Task brief: Return only that part of the material below which starts with the line containing "12. 1.(목) 06:00" and goes on through the line containing "border: 2px solid", restated exactly.

=== Excerpted records ===

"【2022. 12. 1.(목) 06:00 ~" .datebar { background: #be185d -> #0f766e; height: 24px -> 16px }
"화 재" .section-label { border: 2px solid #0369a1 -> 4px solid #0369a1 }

===
=== Excerpted records ===

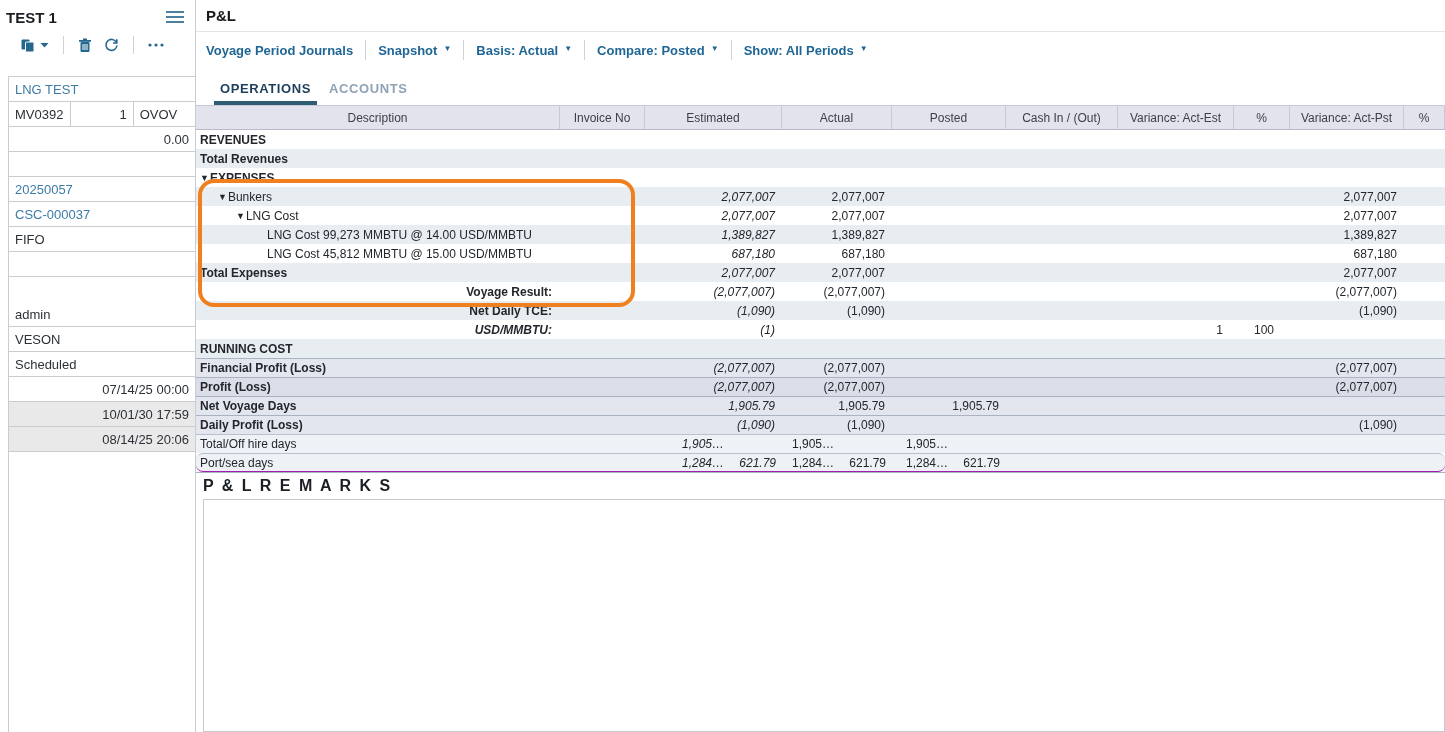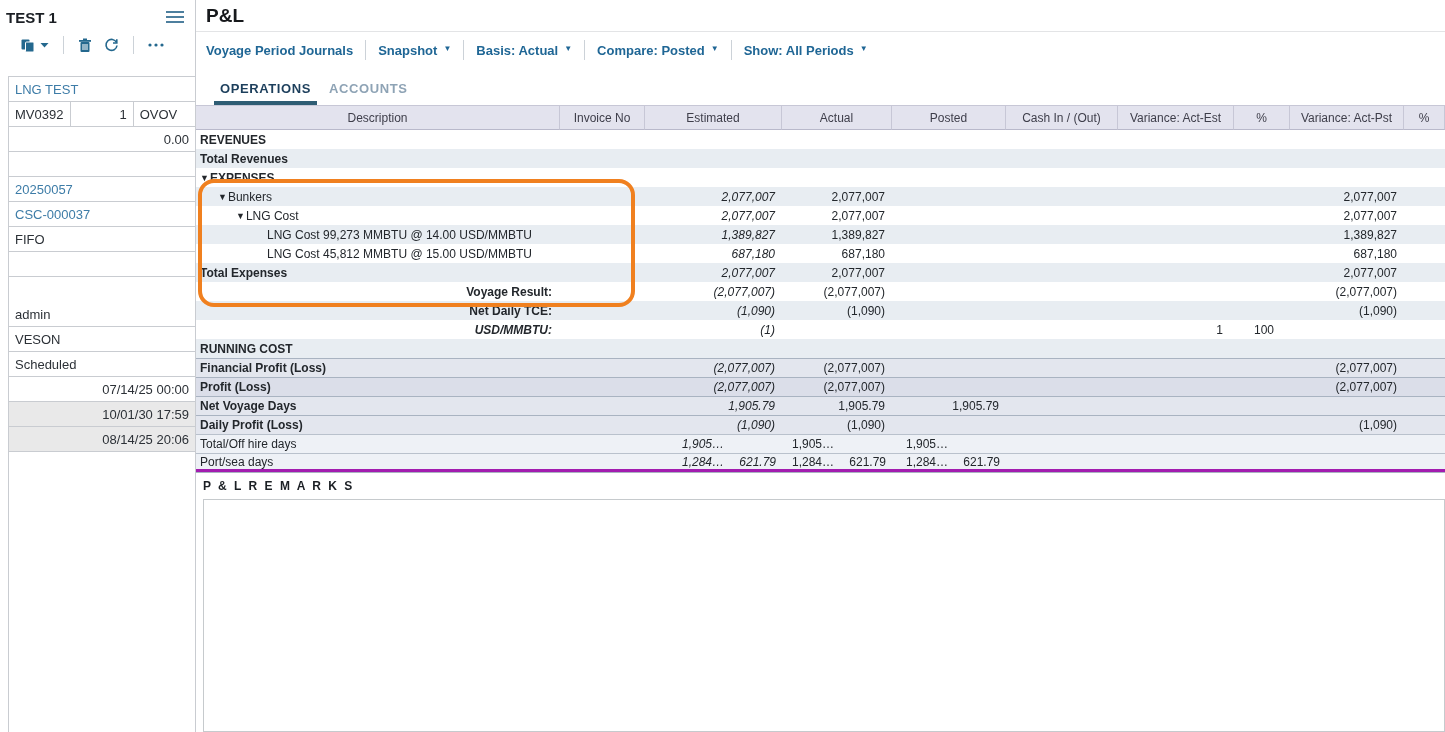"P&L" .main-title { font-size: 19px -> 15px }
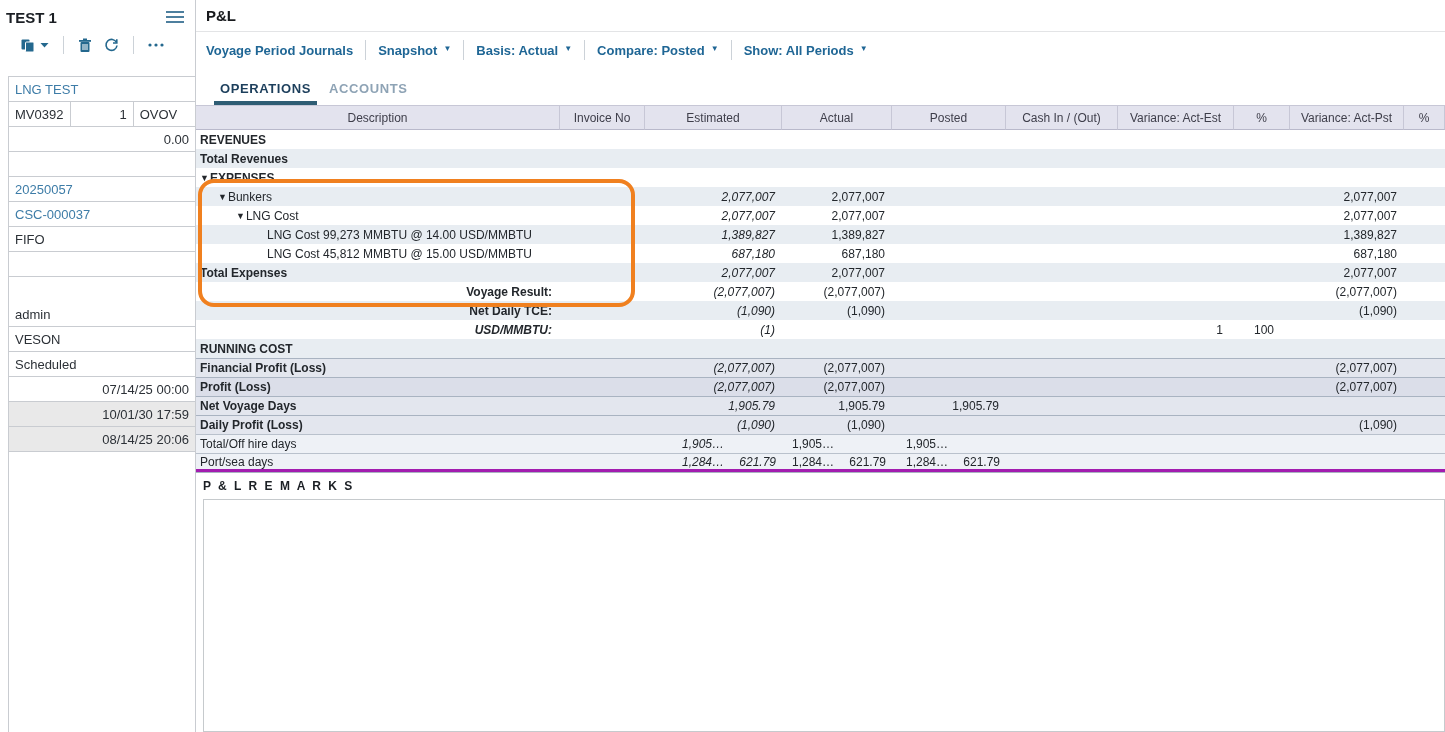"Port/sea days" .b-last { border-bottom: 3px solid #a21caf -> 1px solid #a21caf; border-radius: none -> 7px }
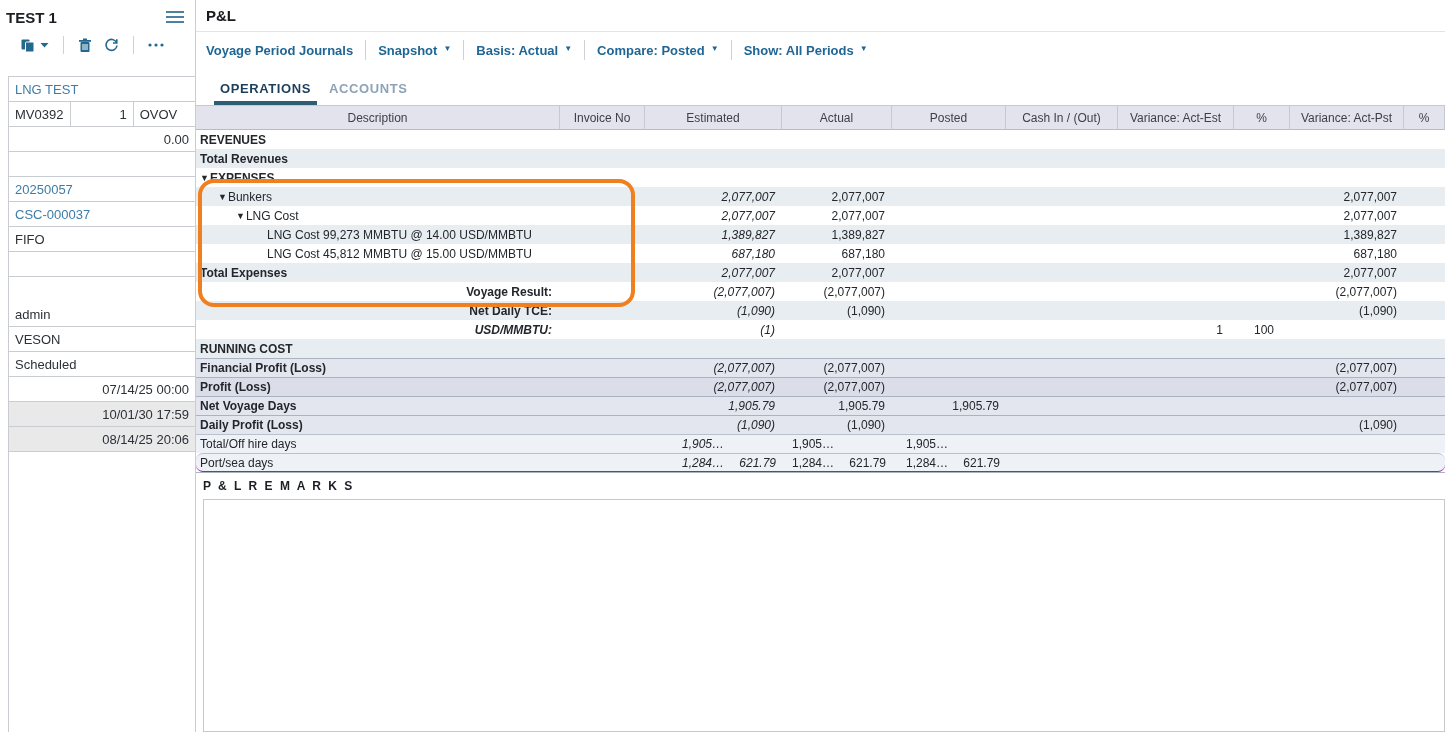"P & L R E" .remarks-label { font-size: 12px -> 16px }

===

Exercise output:
"【2022. 12. 1.(목) 06:00 ~" .datebar { background: #be185d -> #0f766e; height: 24px -> 16px }
"화 재" .section-label { border: 2px solid #0369a1 -> 4px solid #0369a1 }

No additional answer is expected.